EXERCISE AIM >> Copy exactly, and copy nothing else: the line that contains "tax: 6% = 84.17 -> 7.25% = 75.38" and all lines after it in the listing, without pictures.

RECORDS SUPPLIED >>
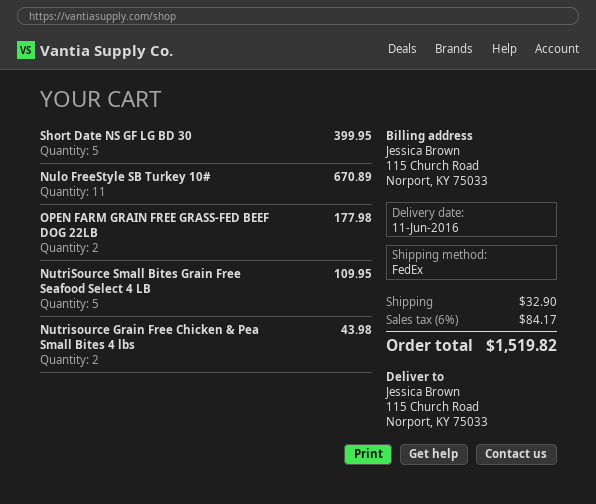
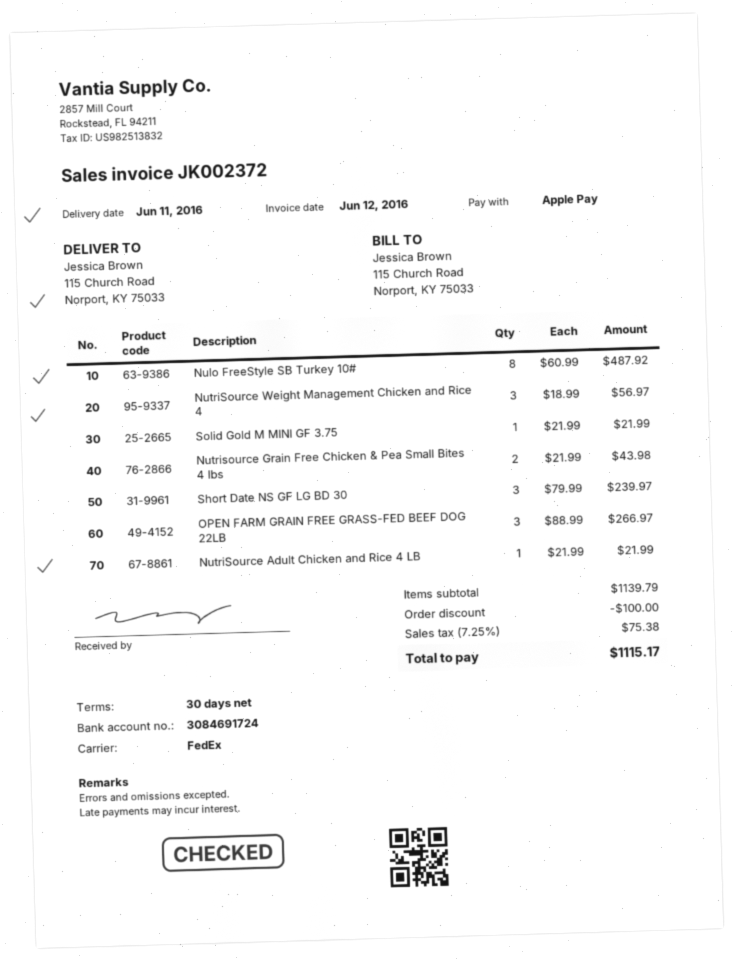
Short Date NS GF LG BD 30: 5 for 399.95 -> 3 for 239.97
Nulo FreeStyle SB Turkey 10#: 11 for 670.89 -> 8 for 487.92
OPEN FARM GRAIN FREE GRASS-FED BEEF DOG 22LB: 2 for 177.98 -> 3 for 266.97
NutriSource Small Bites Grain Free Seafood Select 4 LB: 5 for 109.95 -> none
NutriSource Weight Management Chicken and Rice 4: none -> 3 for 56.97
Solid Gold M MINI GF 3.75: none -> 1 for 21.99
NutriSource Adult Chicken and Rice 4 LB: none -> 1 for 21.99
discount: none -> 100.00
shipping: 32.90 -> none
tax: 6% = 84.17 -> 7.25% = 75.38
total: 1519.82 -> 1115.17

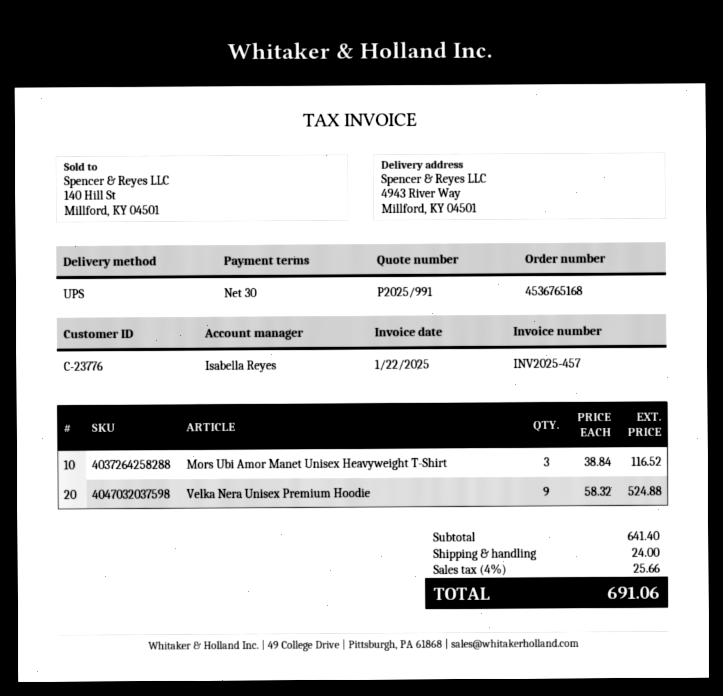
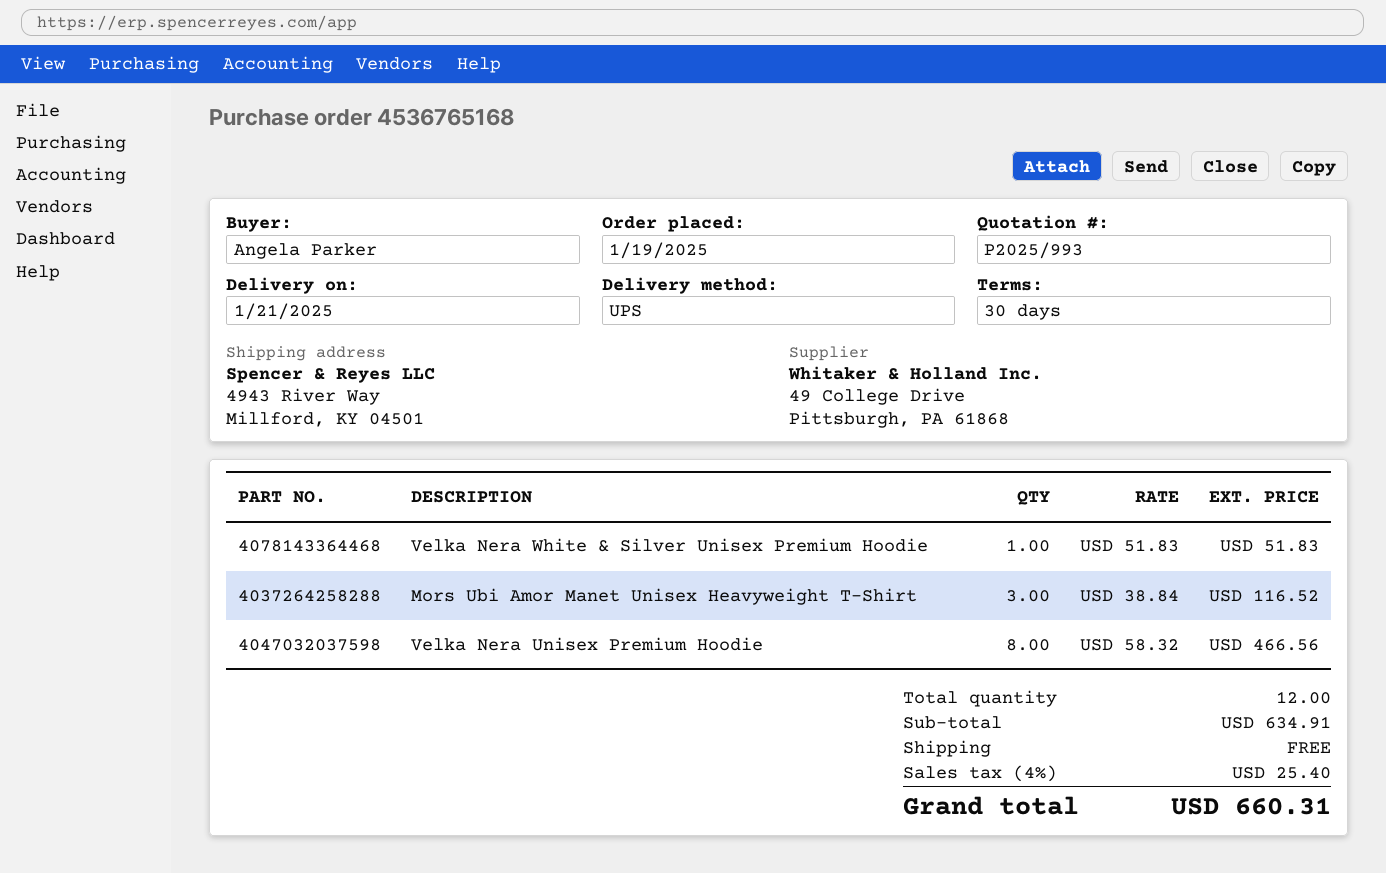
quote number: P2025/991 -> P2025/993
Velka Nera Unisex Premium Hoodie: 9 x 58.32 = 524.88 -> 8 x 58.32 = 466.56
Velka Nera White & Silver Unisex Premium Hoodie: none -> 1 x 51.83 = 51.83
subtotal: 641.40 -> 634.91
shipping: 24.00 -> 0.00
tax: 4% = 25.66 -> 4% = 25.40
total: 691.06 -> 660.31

ANSWER TO THIS PROBLEM >>
tax: 6% = 84.17 -> 7.25% = 75.38
total: 1519.82 -> 1115.17

quote number: P2025/991 -> P2025/993
Velka Nera Unisex Premium Hoodie: 9 x 58.32 = 524.88 -> 8 x 58.32 = 466.56
Velka Nera White & Silver Unisex Premium Hoodie: none -> 1 x 51.83 = 51.83
subtotal: 641.40 -> 634.91
shipping: 24.00 -> 0.00
tax: 4% = 25.66 -> 4% = 25.40
total: 691.06 -> 660.31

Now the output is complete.